= Beginning of Section =
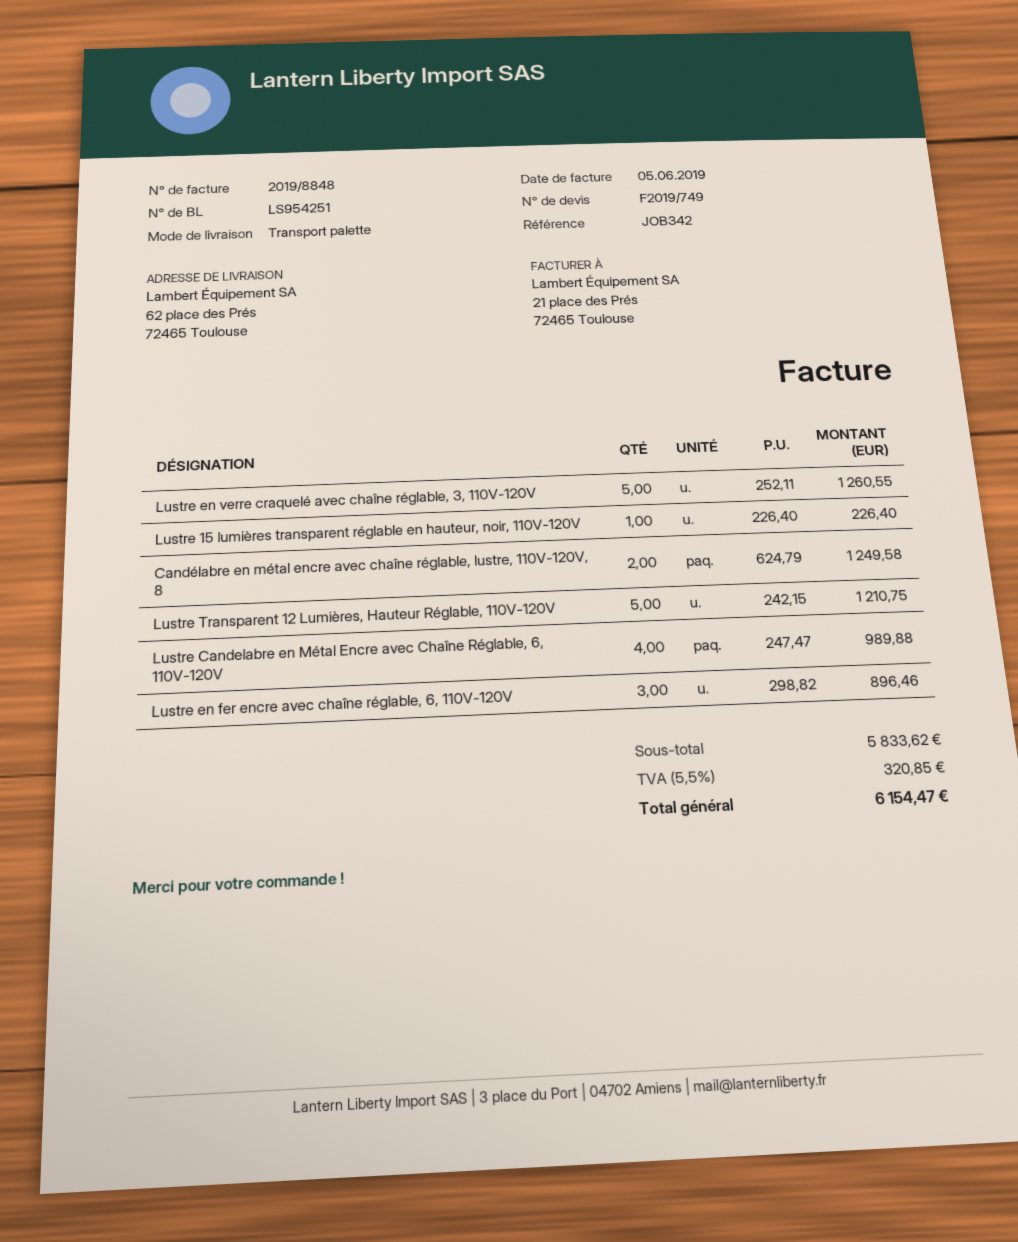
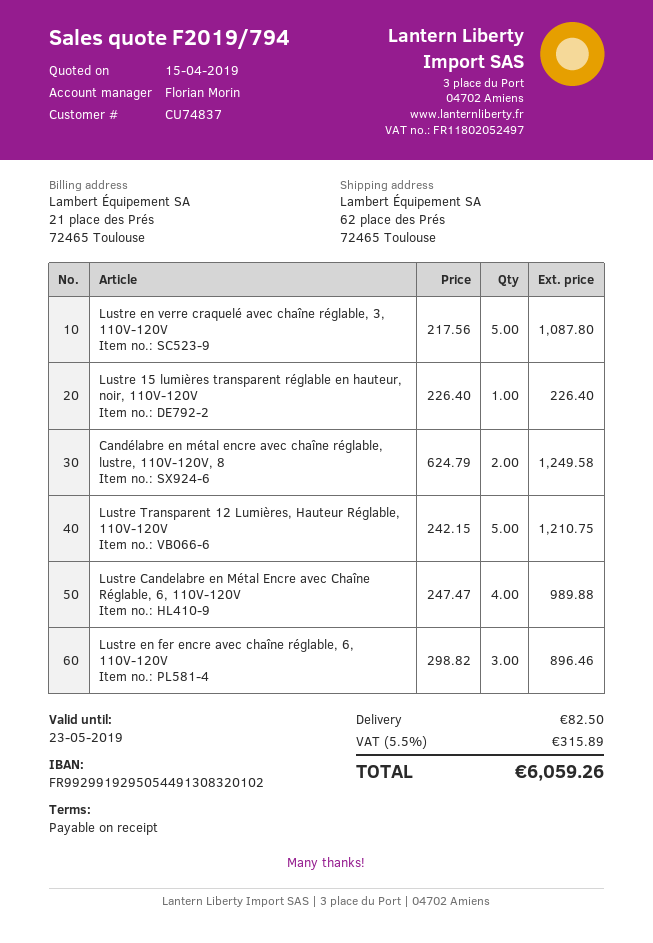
quote number: F2019/749 -> F2019/794
Lustre en verre craquelé avec chaîne réglable, 3, 110V-120V: 5 x 252.11 = 1260.55 -> 5 x 217.56 = 1087.80
shipping: none -> 82.50
tax: 5.5% = 320.85 -> 5.5% = 315.89
total: 6154.47 -> 6059.26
= End of Section =
▶ **Task item**
Without including any pictures, repeat the records above exactly.

▶ **Problem solution**
quote number: F2019/749 -> F2019/794
Lustre en verre craquelé avec chaîne réglable, 3, 110V-120V: 5 x 252.11 = 1260.55 -> 5 x 217.56 = 1087.80
shipping: none -> 82.50
tax: 5.5% = 320.85 -> 5.5% = 315.89
total: 6154.47 -> 6059.26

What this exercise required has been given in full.